Over the next several years, "he was an outspoken critic of human rights violations in his native East Timor. His calls for intervention by the United Nations or for curtailment of United States military aid to the Indonesian Government went unheeded."

In 1981, the country's lingua franca, the Tetum language, was made an official language of the Catholic liturgy in East Timor in place of Indonesian.

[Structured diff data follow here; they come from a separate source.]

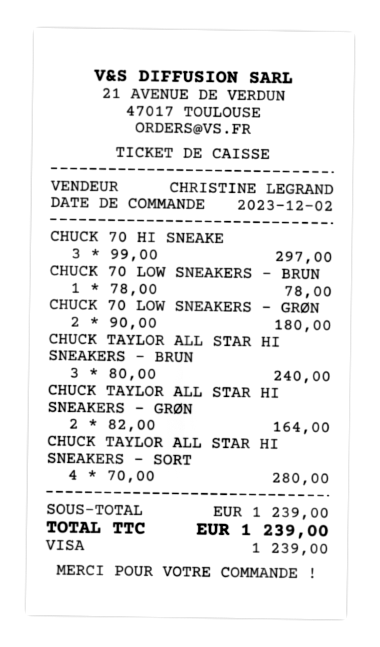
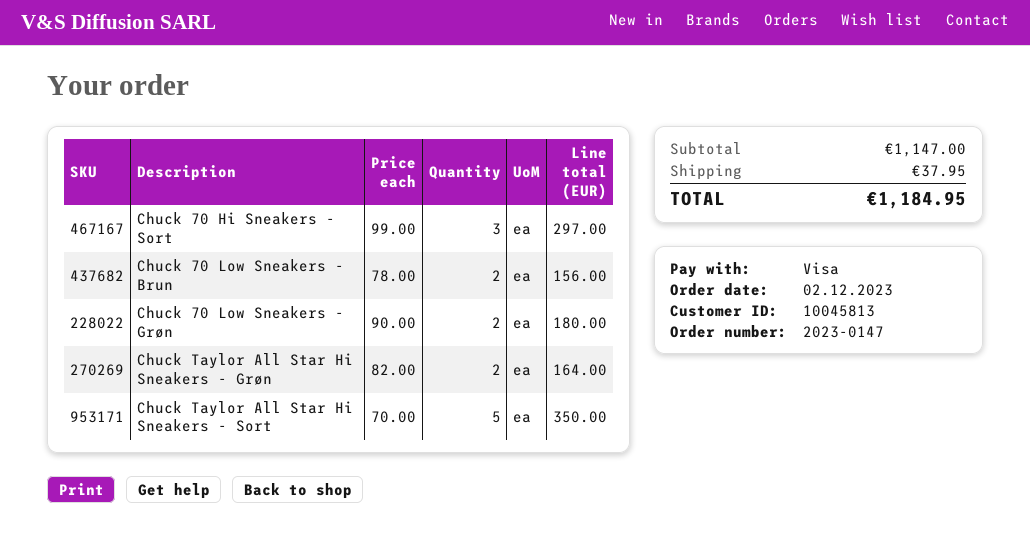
CHUCK 70 LOW SNEAKERS - BRUN: 1 x 78.00 = 78.00 -> 2 x 78.00 = 156.00
CHUCK TAYLOR ALL STAR HI SNEAKERS - BRUN: 3 x 80.00 = 240.00 -> none
CHUCK TAYLOR ALL STAR HI SNEAKERS - SORT: 4 x 70.00 = 280.00 -> 5 x 70.00 = 350.00
subtotal: 1239.00 -> 1147.00
shipping: none -> 37.95
total: 1239.00 -> 1184.95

He initially raised allegations of atrocities and starvation with the Indonesian military in private without success. Beginning in 1981, he waged a public campaign by writing letters to overseas contacts and allowing them to be published in newspapers. In particular, he criticised the forced conscription of 50,000 men and boys to form a human chain to help crush the Fretilin resistance, and he denounced the Indonesian army for the massacre of 500 women and children at the Shrine of St Anthony at Lacluta in September 1981.

He was reprimanded by the military and infuriated President Suharto. Never before had an East Timorese so publicly exposed and humiliated the Indonesian Armed Forces. His response was: "I feel the irrepressible need to tell the whole world about the genocide being practised in Timor so that, when we die, at least the world will know we died standing."

Meanwhile, he continued to highlight the evidence of massive starvation in the resettlement camps and gave his support to his priests who sought to stand alongside the people. He sought a private audience with the pope without success.

In a letter to Australia, he accused the Indonesian military of mass murder, and anticipated widespread famine unless large food supplies were urgently imported. His predictions were proved correct.

After Lopes wrote to Australian officials in late 1981 to warn of an impending famine, Gough Whitlam, former Australian prime minister, a longtime advocate of Indonesian control of East Timor, visited East Timor in March 1982, met with Lopes, and disputed his claims.

== Retirement and death ==
Government officials complained to the Vatican that Lopes' sermons were "inciting nationalist sentiment". A 2006 report of the Australian government said that former Australian Prime Minister Gough Whitlam played an "instrumental" role in the campaign for Lopes' removal as well. Pope John Paul removed Lopes as administrator in May 1983.

Since he was not a bishop, he served at the sufferance of the pope and had no recourse. Many Timorese clergy wrote to the Vatican to protest his removal. He continued to campaign on behalf of the Timorese, mobilizing support worldwide on the basis of universal human rights to counterbalance the anticolonial rhetoric of guerillas resisting the Indonesian. He settled in Alges, Portugal. He died in a Lisbon hospital on 27 February 1991.

His name remains associated with a historic re-orientation of the Timorese church towards local culture. During the years he led the diocese, the Church, re-oriented from a Portuguese colonial viewpoint to the service of the indigenous population, grew in numbers not seen during centuries of Portuguese missionary activity.

Lopes was succeeded as Apostolic Administrator by Carlos Felipe Ximenes Belo in 1988.